In this blog I will explain another limitation of the missing index feature – it does not specify an order for columns to be used in an index.
SQL Server can only benefit from a row store index if the key columns are in the correct order. The order of the columns of an index determines whether SQL Server chooses an index scan or seek. Scanning an index simply means that the storage engine of SQL Server will read all index pages and filter the desired records afterwards (residual predicate). The costs of the query execution is proportional to the number of pages SQL Server must read. An index seek on the other hand will navigate through the B-Tree of the index. SQL Server begins reading the appropriate index root page. From there it is directed directly to the page of the intermediate level and finally stops reading on the leaf page. If we use a range predicate in our SQL query or do not have a unique index, SQL Server will read forward or backward the leaf pages with the support of the doubly linked index chain. In this way, SQL Server reads only the pages that match the searchable argument, and therefore drastically reduces IO reads.
That is why SQL queries (SELECT, UPDATE and DELETE) normally will benefit from a supportive index.

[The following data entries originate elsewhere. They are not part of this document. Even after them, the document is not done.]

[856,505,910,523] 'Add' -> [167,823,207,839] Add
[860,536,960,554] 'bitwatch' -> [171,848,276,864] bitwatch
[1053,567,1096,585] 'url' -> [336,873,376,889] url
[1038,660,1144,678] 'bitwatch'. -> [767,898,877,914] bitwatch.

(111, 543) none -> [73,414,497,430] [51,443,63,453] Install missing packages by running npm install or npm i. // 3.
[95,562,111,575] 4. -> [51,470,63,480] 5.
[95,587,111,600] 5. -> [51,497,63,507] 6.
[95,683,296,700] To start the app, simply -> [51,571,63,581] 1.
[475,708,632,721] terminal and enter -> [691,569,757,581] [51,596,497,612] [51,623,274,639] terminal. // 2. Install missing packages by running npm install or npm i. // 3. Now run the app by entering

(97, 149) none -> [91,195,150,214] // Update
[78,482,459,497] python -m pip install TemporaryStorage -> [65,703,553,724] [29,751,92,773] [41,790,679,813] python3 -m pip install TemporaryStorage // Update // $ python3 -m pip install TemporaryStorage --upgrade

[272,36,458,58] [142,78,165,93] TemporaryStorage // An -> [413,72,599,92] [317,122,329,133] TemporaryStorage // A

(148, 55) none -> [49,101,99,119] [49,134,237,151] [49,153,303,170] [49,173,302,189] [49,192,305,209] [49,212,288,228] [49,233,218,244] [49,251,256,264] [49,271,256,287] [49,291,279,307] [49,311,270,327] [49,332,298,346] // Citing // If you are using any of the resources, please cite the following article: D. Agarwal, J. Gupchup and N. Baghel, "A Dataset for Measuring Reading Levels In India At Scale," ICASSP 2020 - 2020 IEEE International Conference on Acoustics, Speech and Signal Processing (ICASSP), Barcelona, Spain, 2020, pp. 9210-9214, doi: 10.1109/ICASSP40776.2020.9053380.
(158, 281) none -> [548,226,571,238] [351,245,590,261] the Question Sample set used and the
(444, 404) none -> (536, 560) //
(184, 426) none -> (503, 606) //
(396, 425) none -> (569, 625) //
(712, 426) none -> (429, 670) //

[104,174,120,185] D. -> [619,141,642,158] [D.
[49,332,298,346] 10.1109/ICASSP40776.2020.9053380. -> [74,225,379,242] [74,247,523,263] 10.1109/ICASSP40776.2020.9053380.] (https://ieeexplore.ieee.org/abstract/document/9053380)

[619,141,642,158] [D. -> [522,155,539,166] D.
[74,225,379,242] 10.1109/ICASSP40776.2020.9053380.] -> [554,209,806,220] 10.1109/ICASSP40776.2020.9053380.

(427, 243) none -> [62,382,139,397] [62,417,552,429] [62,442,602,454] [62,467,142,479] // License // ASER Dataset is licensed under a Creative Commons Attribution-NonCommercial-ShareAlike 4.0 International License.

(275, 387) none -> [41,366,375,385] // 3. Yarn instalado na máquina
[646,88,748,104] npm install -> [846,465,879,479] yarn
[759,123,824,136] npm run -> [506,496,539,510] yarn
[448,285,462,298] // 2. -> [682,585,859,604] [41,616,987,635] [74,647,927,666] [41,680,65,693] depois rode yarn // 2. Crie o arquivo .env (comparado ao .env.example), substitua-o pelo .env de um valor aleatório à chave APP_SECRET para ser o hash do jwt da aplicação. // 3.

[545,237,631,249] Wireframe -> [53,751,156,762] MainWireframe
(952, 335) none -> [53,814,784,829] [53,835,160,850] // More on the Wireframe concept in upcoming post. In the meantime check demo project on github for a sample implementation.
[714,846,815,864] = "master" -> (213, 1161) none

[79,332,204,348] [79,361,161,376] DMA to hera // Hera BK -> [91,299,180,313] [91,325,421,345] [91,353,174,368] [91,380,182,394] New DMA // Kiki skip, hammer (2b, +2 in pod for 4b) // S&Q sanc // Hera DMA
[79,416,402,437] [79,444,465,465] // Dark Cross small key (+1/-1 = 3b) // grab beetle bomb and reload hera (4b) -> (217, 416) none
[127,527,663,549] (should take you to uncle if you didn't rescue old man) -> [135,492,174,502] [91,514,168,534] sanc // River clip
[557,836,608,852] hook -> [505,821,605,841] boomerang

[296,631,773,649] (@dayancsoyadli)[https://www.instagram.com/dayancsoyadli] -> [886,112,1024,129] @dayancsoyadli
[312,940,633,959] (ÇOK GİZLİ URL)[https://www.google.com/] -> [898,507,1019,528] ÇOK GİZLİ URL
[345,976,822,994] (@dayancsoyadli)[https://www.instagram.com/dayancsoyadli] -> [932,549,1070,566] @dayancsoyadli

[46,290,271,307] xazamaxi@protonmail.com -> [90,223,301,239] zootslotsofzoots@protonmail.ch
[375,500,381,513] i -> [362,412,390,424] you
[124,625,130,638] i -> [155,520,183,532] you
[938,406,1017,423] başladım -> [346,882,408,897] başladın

With this understanding, consider the index consists of two columns, col1 and col2. If we are looking for a col2 in the index, SQL Server cannot use the index to seek for col2 because col1 is the leading column and therefore the index is sorted by col1 and not col2. SQL Server will scan the entire index or the table instead.
Another example where the order of the index columns determines if SQL Server can use an index is when there is a need to sort the data either by an explicit sort operator or because SQL Server decided to use an operator like Stream Aggregate or a Merge Join in the query plan. These operators requires sorted data. If the index columns are not in the correct order, it is not possible to use the index to sort, aggregate or join. Therefore, we need to consider the order of index columns when creating an index.
Let us go into detail now by running a query on a heap without any non clustered index to get the missing index hint from SQL Server.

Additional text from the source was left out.